I’m back from Buffalo, having attended a two day research symposium organized by the North American Association of Environmental Education (NAAEE). Held before the annual NAAEE conference, the research symposium is meant, as I understand it, to be an opportunity to talk meaningfully about “meaty” research issues and meet with a cross-section of researchers in the field. I had a good time, intellectually, academically and personally.

Some thoughts from the symposium:

Quantitative vs. Qualitative…

From the presentations and posters I attended, a high percentage of the quantitative work was being conducted by researcher working at US universities, while the opposite was true of those working at Canadian institutions.

I’m a qualitative researcher, so clearly I have something of a vested interest in the framework. I also know, living with an health researcher steeped in quantitative methods, that done well they are powerful tools for making knowledge claims.

So both paradigms have their place. I was struck, however, by the number of times I looked at completed work and thought to myself, “Boy, this project, conducted under a qualitative framework, would have really improved its quality.” In some cases, I saw work that seemed to cling to a quantitative method for the sake of clinging (e.g. the impression that quantitative methods will give you a “better” truth—less ambiguous, more objective, perhaps easier or faster to collect).

…often maps to U.S. vs. the rest of the world.

Conventional wisdom would suggest that researchers objectively match the “best” inquiry method to the question they’re trying to answer. Given that I noticed, however, something of a cultural difference between researchers in the US and other countries, I wonder if this dichotomy between quantitative and qualitative has less to do with “best” method for the inquiry and more to do with inertia behind long-standing research trajectories.

I’m not arguing that these approaches are wrong or misguided. I am, however, fascinated by my observation of the quantitative work being driven by US-based scholars.  Incidentally, I just did the quickest of lit reviews looking to see if there is work that has been done on how researchers choose their methodologies.
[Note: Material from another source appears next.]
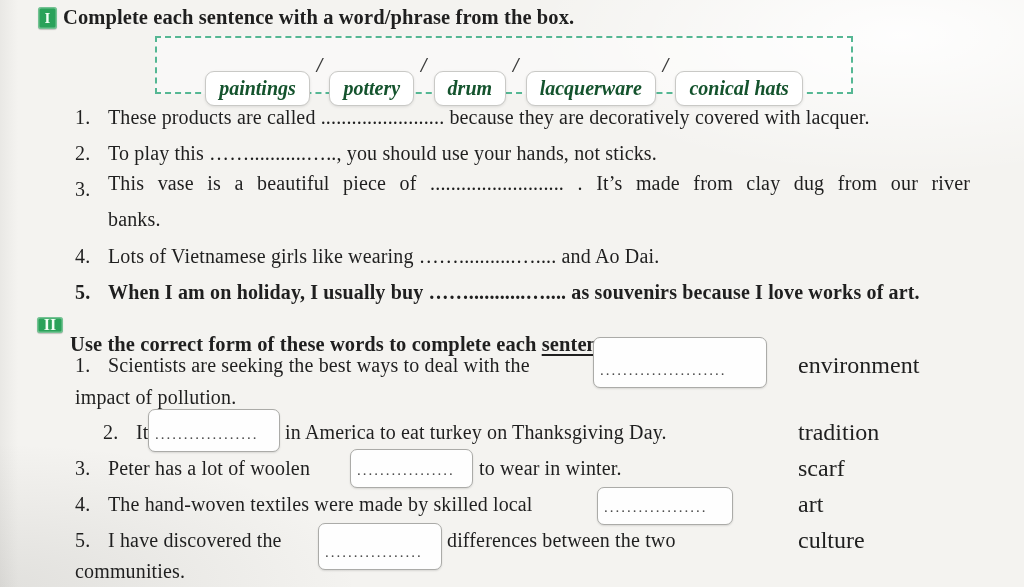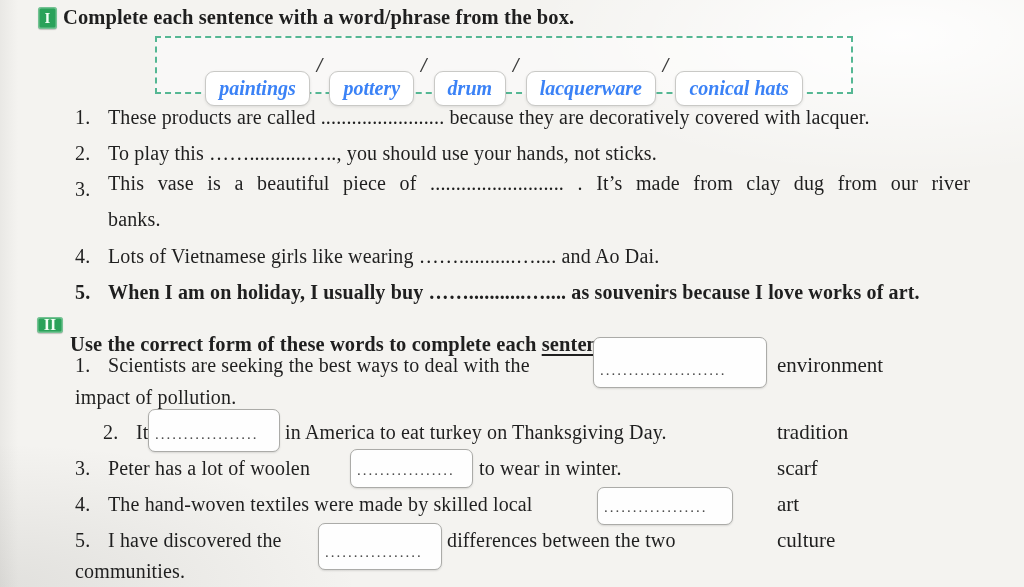"paintings" .chip { color: #3b82f6 -> #14532d }
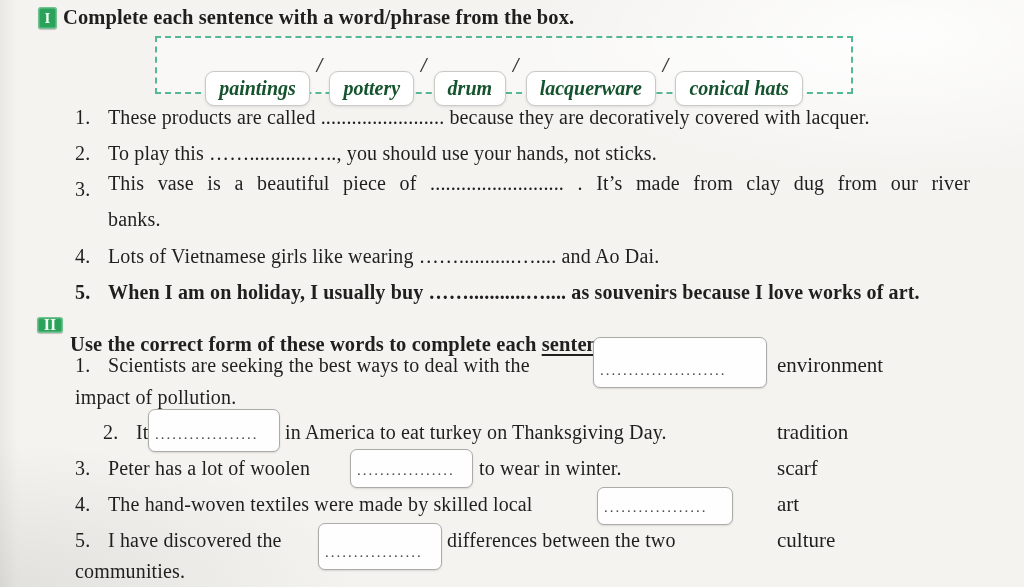"environment" .hintword { font-size: 21px -> 24px; left: 777px -> 798px }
Lots of “how to choose your methodology” type work, but nothing (not much?) on why researchers choose a particular framework.

Perhaps its worth looking at environmental education researchers to ask them how they came to choose their particular methods. I suspect that it has a lot more to do with the culture of their institution, former supervisor or impression of funding bodies than we might acknowledge. Which might be why, in part, I see such a dichotomy between the way work is done in the US and the rest of the world.